Ostin Technology Group Co., Ltd.

Nanjing, China, April 15, 2025 (GLOBE NEWSWIRE) -- Ostin Technology Group Co., Ltd. (“the Company”) (Nasdaq: OST), a leading supplier of display modules and polarizers based in China, today announced that it has entered into a securities purchase agreement with several investors for the purchase and sale of (i) 9,090,908 Class A ordinary shares (the “Class A Ordinary Shares”), par value $0.001 per share, of the Company; and (ii) Class A Ordinary Share purchase warrants to purchase up to 90,909,080 Class A Ordinary Shares (the “Warrants”); and (iii) up to 90,909,080 Class A Ordinary Shares issuable upon exercise of the Warrants. Each Class A Ordinary Share is being sold together with two associated Warrants, each to purchase one Class A Ordinary Share at a combined offering price of $0.55 per Class A Ordinary Share and associated Warrants.

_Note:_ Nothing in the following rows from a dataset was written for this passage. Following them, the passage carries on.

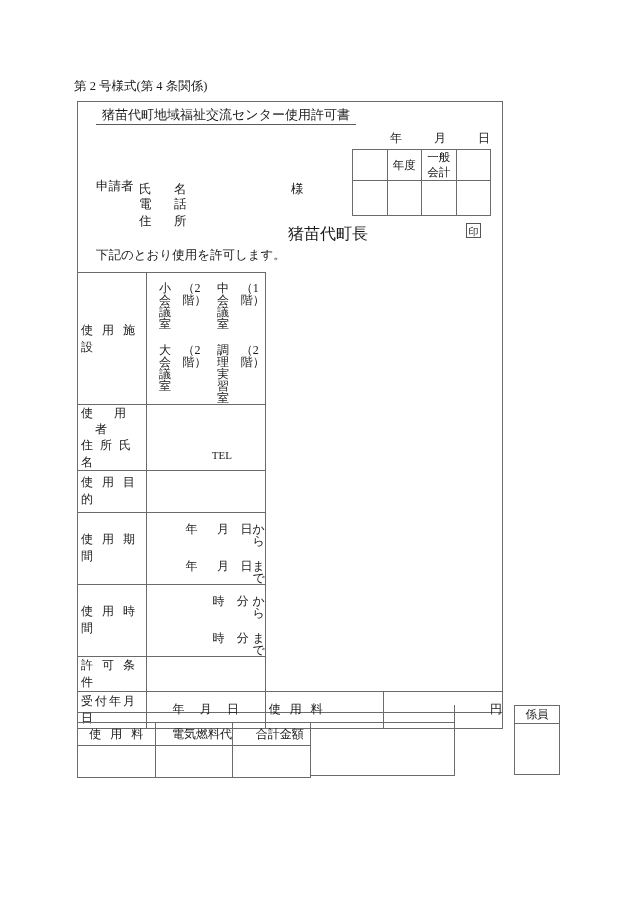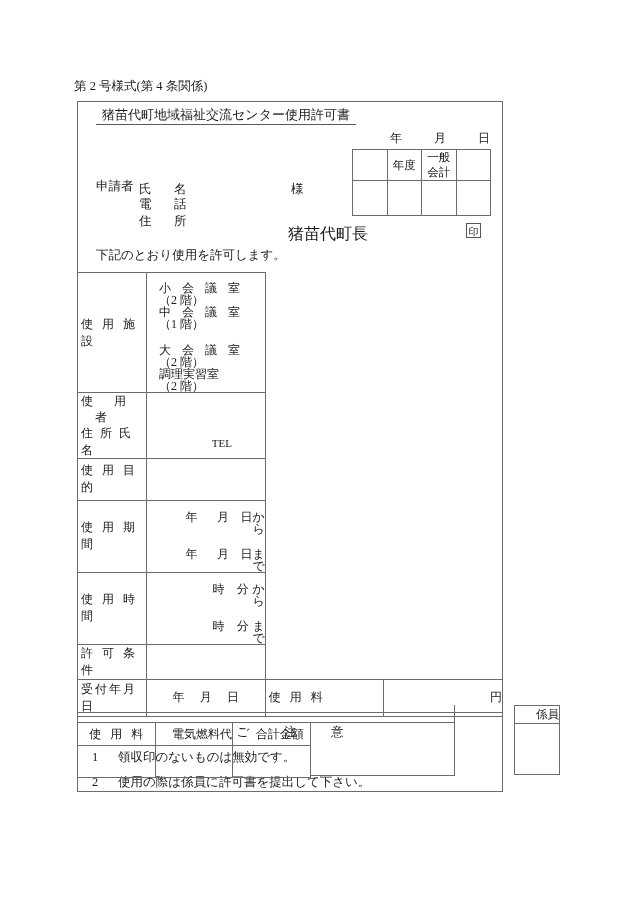--- a/index.html
+++ b/index.html
@@ -166,7 +166,6 @@
     display: flex;
     padding: 0 0 0 12px;
     line-height: 1.0;
-    flex-direction: column;
   }
   .fac-name { width: 104px; letter-spacing: 4px; }
   .fac-name.nolsp { letter-spacing: 0px; }

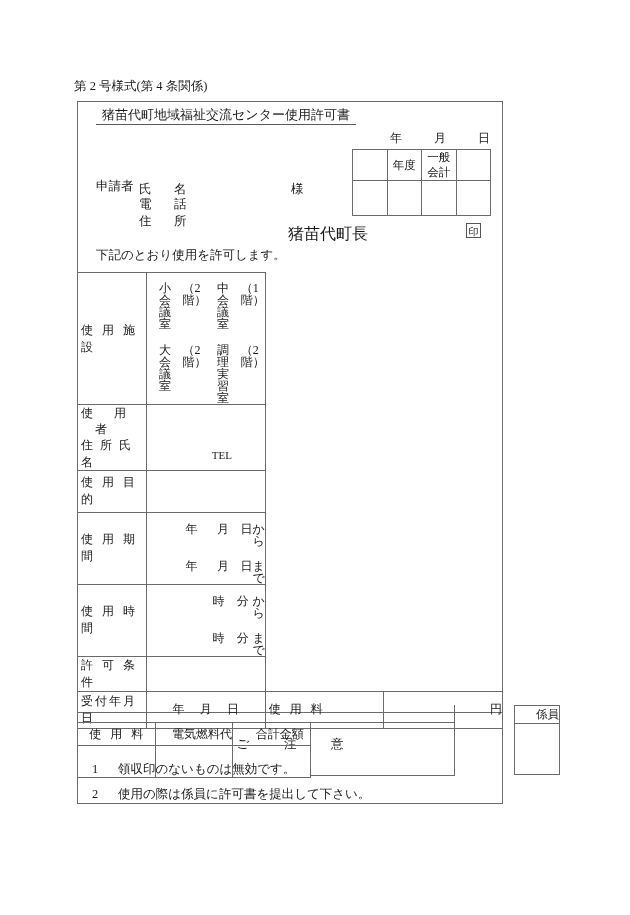--- a/index.html
+++ b/index.html
@@ -258,7 +258,7 @@
   #staff-box .hd {
     height: 17px;
     line-height: 17px;
-    text-align: right;
+    text-align: center;
     border-bottom: 1px solid #6b6b6b;
   }
 

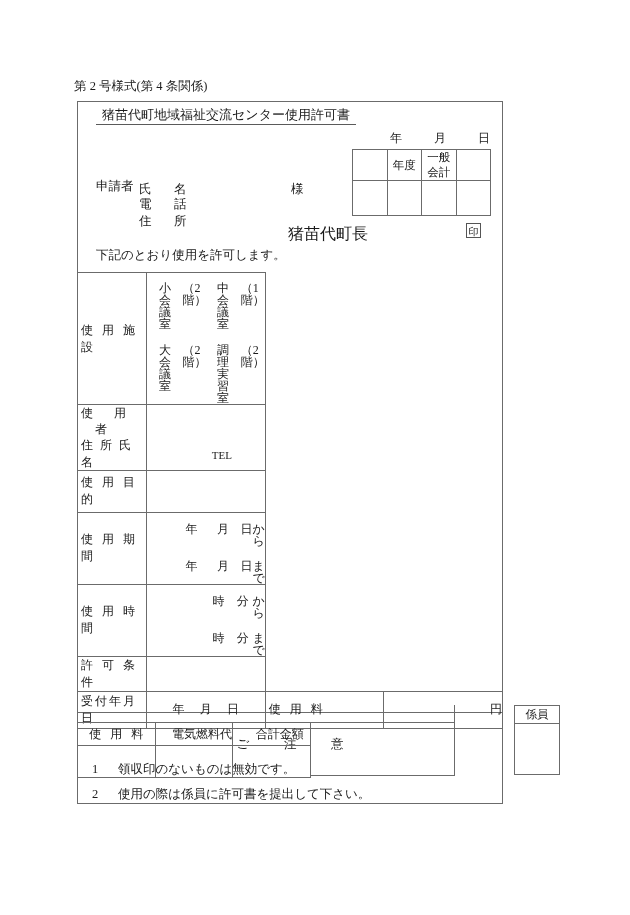--- a/index.html
+++ b/index.html
@@ -448,17 +448,6 @@
       </td>
     </tr>
 
-    <tr>
-      <td colspan="4" style="height:72px;">
-        <div class="notice-title">ご　注　意</div>
-        <div class="notice-item">
-          <span class="num">1</span><span>領収印のないものは無効です。</span>
-        </div>
-        <div class="notice-item">
-          <span class="num">2</span><span>使用の際は係員に許可書を提出して下さい。</span>
-        </div>
-      </td>
-    </tr>
   </tbody>
     </table>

The Warrants have an exercise price of $0.8 per Class A Ordinary Share, which will be immediately exercisable after issuance, and will expire two years from the date of issuance. The Warrants may be exercised on an alternative basis after one-month anniversary after the issuance pursuant to which the holder may exercise the Warrant for 0.9 times the number of Class A Ordinary Shares they would receive upon a standard exercise.

Aggregate gross proceeds to the Company in respect of the offering (assuming no exercise of the Warrants) is expected to be approximately $5.0 million, before deducting other offering expenses payable by the Company. The offering was closed on April 15, 2025.

The Class A Ordinary Shares, the Warrants and the Class A Ordinary Shares underlying the Warrants to be issued in the offering were issued pursuant to a shelf registration statement on Form F-3 (File No. 333-279177), which was declared effective by the U.S. Securities and Exchange Commission (the “SEC”) on May 28, 2024. The offering will be made only by means of a prospectus supplement that forms part of such registration statement. A prospectus supplement relating to the securities offered in the registered direct offering will be filed by the Company with the SEC. When available, copies of the prospectus supplement relating to the registered direct offering, together with the accompanying prospectus, can be obtained at the SEC’s website at www.sec.gov.

This press release shall not constitute an offer to sell or a solicitation of an offer to buy any of the securities described herein, nor shall there be any sale of these securities in any state or jurisdiction in which such an offer, solicitation or sale would be unlawful prior to the registration or qualification under the securities laws of any such state or jurisdiction.